Dalam struktur lelucon tradisional, komedian memulai dengan set-up atau premis; “Seorang pria masuk ke bar sambil membawa bebek…”, kemudian membangun premis dengan beberapa detail lagi; “Bartender bertanya ‘Di mana Anda menemukan benda tua jelek itu?’ Pria itu berkata ‘Di toko hewan peliharaan.’ Lelucon berakhir dengan twist yang lucu: “Bartender berkata, ‘Saya sedang berbicara dengan bebek!’” Baris terakhir dari lelucon tradisional dikenal sebagai bagian lucunya, dan seharusnya menjadi baris yang paling banyak menghasilkan tawa dari penonton. .
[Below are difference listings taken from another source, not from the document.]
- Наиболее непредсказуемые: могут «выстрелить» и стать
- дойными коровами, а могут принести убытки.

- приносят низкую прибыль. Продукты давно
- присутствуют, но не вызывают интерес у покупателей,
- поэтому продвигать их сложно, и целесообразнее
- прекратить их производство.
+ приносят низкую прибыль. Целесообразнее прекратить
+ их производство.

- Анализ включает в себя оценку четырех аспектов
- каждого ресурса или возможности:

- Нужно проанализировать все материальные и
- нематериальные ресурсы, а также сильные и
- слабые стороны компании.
Sebuah punchline bisa menjadi twist yang ironis, pengamatan yang cerdas atau non sequitur yang menggelegar. Beberapa bagian lucunya secara inheren lucu di luar konteks, tetapi ketika seorang komedian menyiapkan premis dan membangun ekspektasi penonton, bagian lucunya sering kali lucu. Komedian stand-up profesional mungkin tampak menceritakan kisah-kisah anjing berbulu tanpa tujuan di atas panggung, tetapi pada kenyataannya mereka mengatur penonton untuk bagian lucu yang luar biasa atau merangkai lelucon yang lebih kecil dengan format klasik “set-up, punchline”.
Tidak semua lelucon memiliki punchline dalam arti klasik. Beberapa sketsa komedi berakhir dengan tiba-tiba, atau memudar menjadi hitam tanpa kesimpulan. Humor slapstick sering lebih mengandalkan aksi dan reaksi lucu daripada lucunya yang sebenarnya, tetapi kue di wajah atau pratfall masih bisa berfungsi sebagai kesimpulan lucu untuk sebuah premis.
Asal usul istilah punchline sebenarnya masih menjadi misteri bagi para etimolog. Beberapa sumber menyarankan penggunaan “punchline” atau “punch line” yang diterbitkan pertama kali untuk menggambarkan garis pembayaran lelucon tidak muncul sampai tahun 1920-an atau 1930-an. Namun, para komedian telah menggunakan format klasik “set-up, premise, punchline” selama bertahun-tahun sebelum waktu itu.
Satu teori adalah bahwa kata punchline mengacu pada praktik menekankan atau “meninju” baris tertentu selama pidato atau monolog. Aktor dan jurnalis siaran dilatih untuk membaca naskah mereka dengan telinga menuju titik tinggi dan titik rendah minat penonton. Ada kemungkinan bahwa baris terakhir dari sebuah lelucon disebut punchline karena pelaku diharapkan untuk lebih menekankannya, atau “meninjunya” secara vokal.
Beberapa percaya istilah ini berasal dari setengah dari tim boneka abad pertengahan Punch dan Judy. Punch modern dari sebuah lelucon akan disampaikan dengan cara yang sama seperti Punch memberikan pukulan slapsticknya pada Judy. Namun, ada sedikit bukti yang meyakinkan untuk membuat hubungan seperti itu, dan drama Punch dan Judy tidak bergantung pada gaya permainan kata yang sama dengan lelucon modern tradisional.
Satu teori yang masuk akal berpusat di sekitar tindakan menceritakan lelucon atau berbagi kisah. Cukup sering, seorang pendongeng akan menekankan ceritanya dengan memberikan beberapa ketukan atau pukulan ringan di lengan atau bahu pendengar. Gestur ini biasanya muncul selama atau setelah baris terakhir, sehingga menjadikannya sebagai punch line.